The medical device maker has “the strongest pipeline that we’ve ever had in this company,” Ishrak told CNBC’s Jim Cramer from the 37th Annual J.P. Morgan Healthcare Conference in San Francisco, California. “We innovate, we create new markets and we disrupt our own market,” he added. “We think these are game changers for health care.”

Shares of Medtronic sold off Monday, closing down 6.5 percent to $82.45 each after Ishrak said during an investor presentation that the company could expect sales to be at the mid-point of its full-year range of 5 percent to 5.5 percent. The company is experiencing softness in its top-selling cardiac and vascular unit, which makes defibrillators, pace-makers, heart valves, and stents.

Barclays analyst Kristen Stewart late Monday cut her price target on the stock to $104 from $113 and reiterated her overweight rating. In a note to clients, Stewart said she wasn’t surprised by the sharp stock reaction and characterized Ishrak’s comments as “cautious.”
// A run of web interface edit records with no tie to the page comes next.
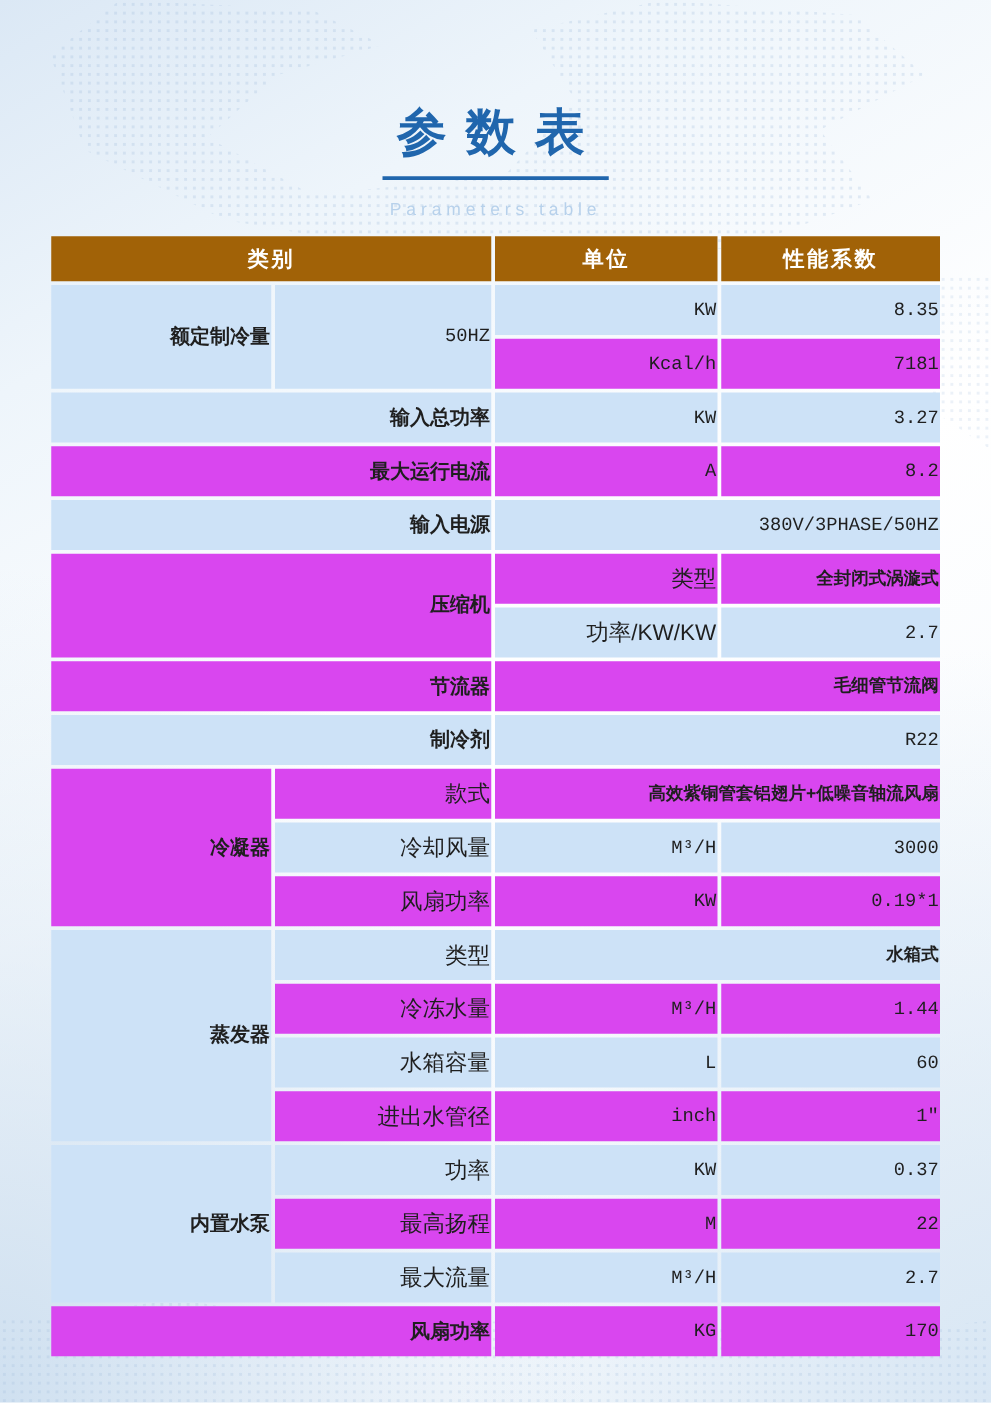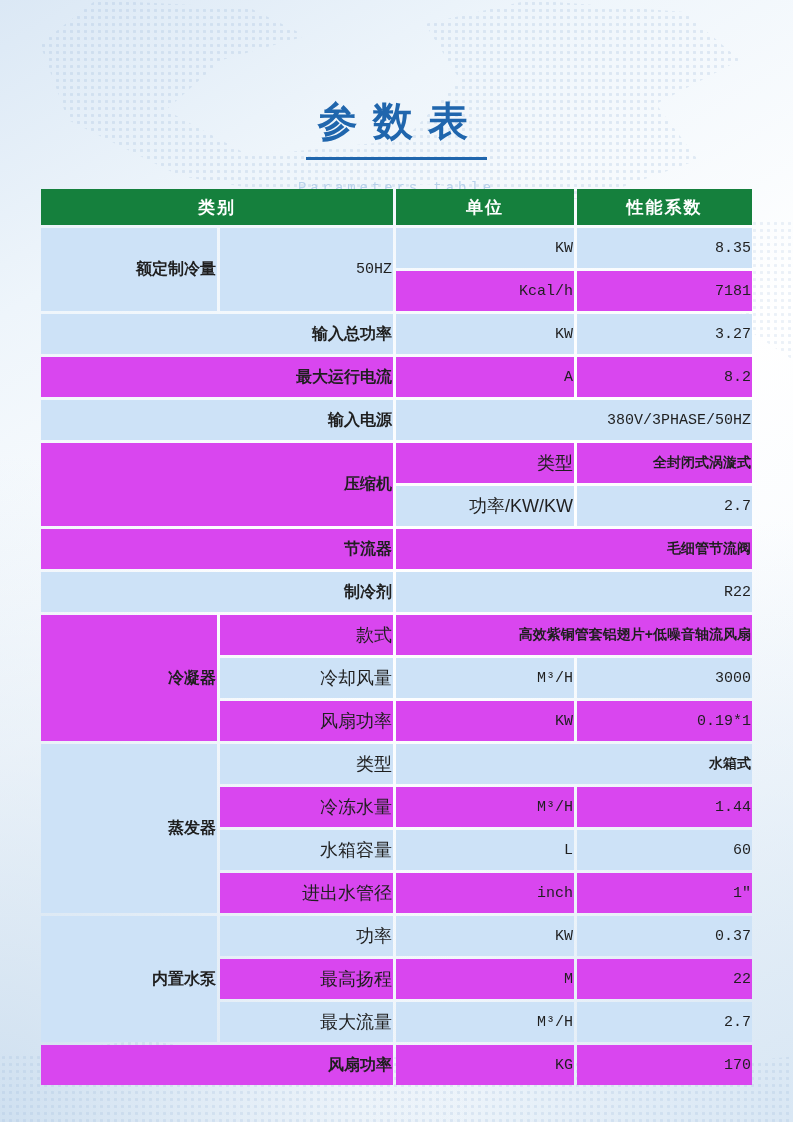--- a/index.html
+++ b/index.html
@@ -38,7 +38,7 @@
   }
   .title-wrap{ text-align:center; padding-top:78px; position:relative; }
   h1.title{
-    margin:16px;
+    margin:0;
     display:inline-block;
     font-size:40px;
     font-weight:bold;

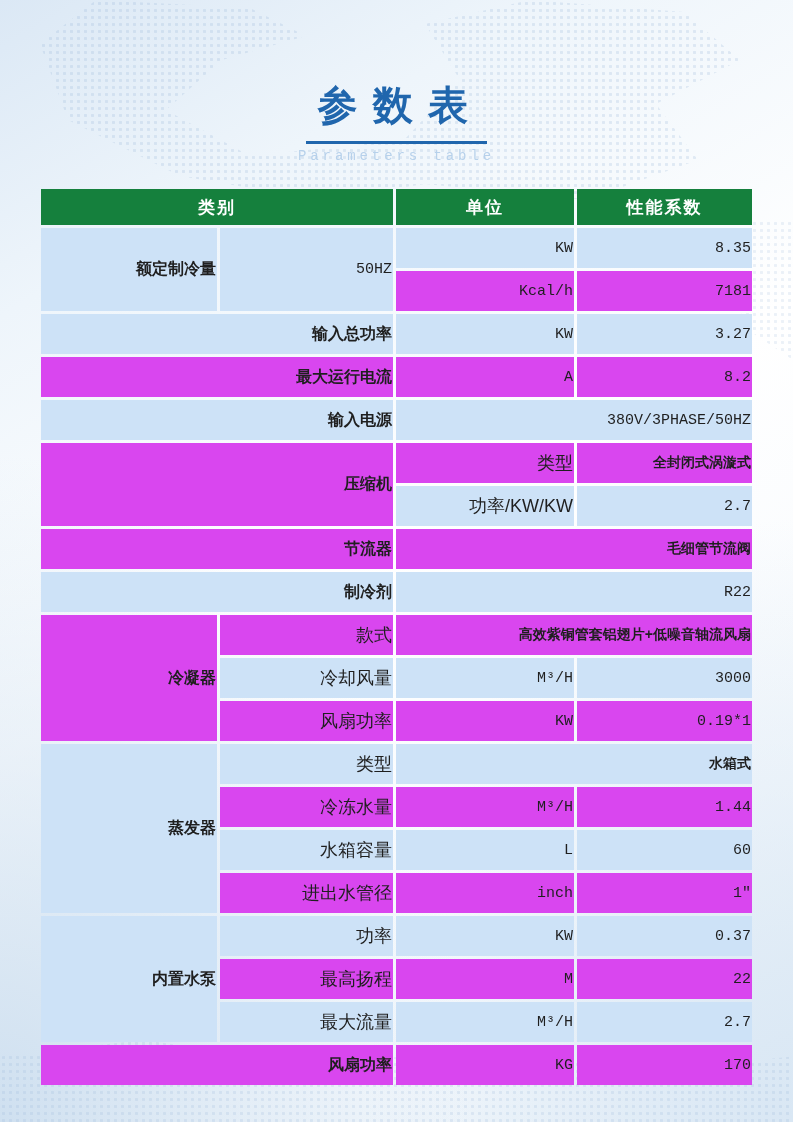--- a/index.html
+++ b/index.html
@@ -50,8 +50,8 @@
     font-family:"Liberation Serif","DejaVu Serif",serif;
   }
   .subtitle{
-    margin-top:4px;
-    font-family:Liberation Mono, monospace;
+    margin-top:15px;
+    font-family:Liberation Sans, sans-serif;
     font-size:14px;
     letter-spacing:.28em;
     color:#b7d1eb;

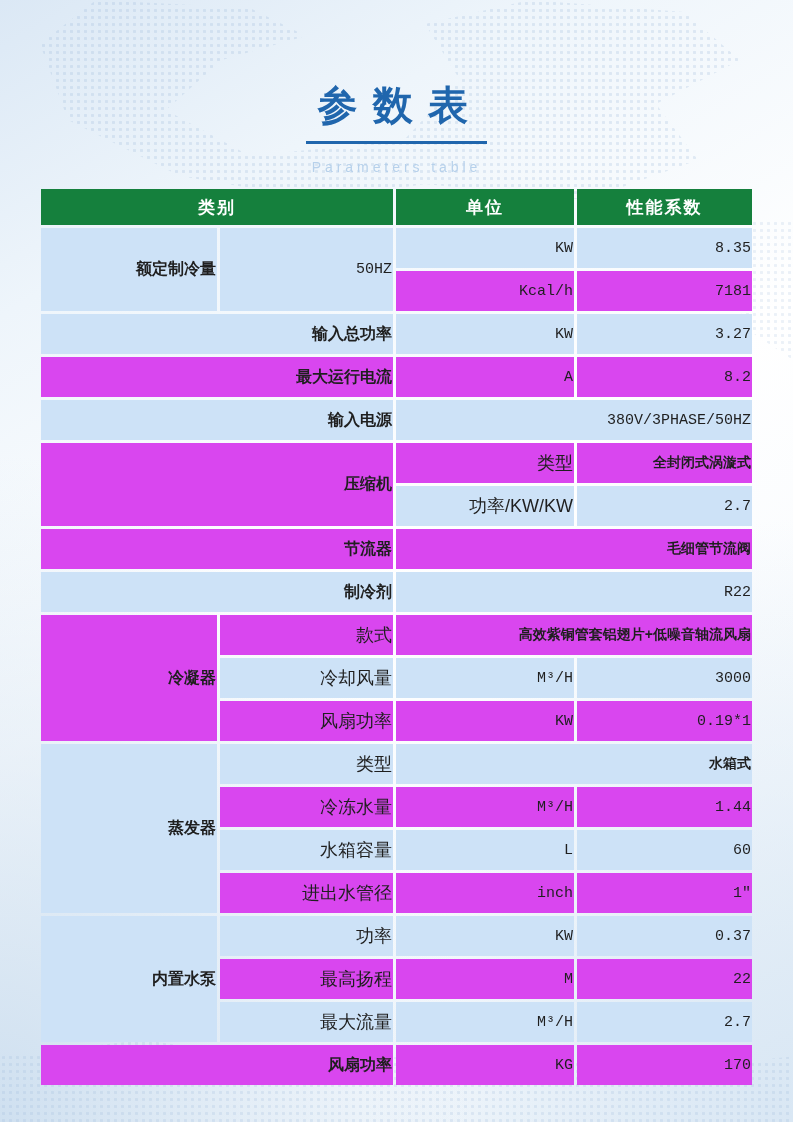--- a/index.html
+++ b/index.html
@@ -65,7 +65,7 @@
     table-layout:fixed;
   }
   table.params th{
-    background:#15803d;
+    background:#a16207;
     color:#ffffff;
     font-size:17px;
     font-weight:bold;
“If it isn’t one thing, it seems to be another when it comes to Medtronic,” Stewart said. “Medtronic has had a somewhat spotty record when it comes to providing guidance and has been affected by a series of one-off events over the past year and a half.”

Ishrak said the note did not accurately reflect his comments.

Medtronic’s stock is down about 4 percent over the past 12 months and down 9 percent year to date.

Wall Street analysts have had some concerns regarding questions of the safety of paclitaxel, the drug used in commercially available drug-coated devices, which Medtronic make. Medtronic has said they are working with the U.S. Food and Drug Administration on that.

Additionally, Medtronic, along with the rest of the medical device industry, could face new regulations from the FDA, which seeks to change how the device manufacturers bring their products to the market.

Advanced Medical Technology Association, or AdvaMed, the industry’s lobbying group, has pushed back against the agency.

Despite weakness in the cardiac and vascular unit, Ishrak told CNBC the company is focusing on introducing technologies such as Micra, a new kind of pacemaker that is implanted directly into a patient’s heart and is less invasive than current methods.

Ishrak also touted the company’s $1.64 billion acquisition of Israel-based Mazor Robotics, a maker of guidance systems for spine and brain surgeries.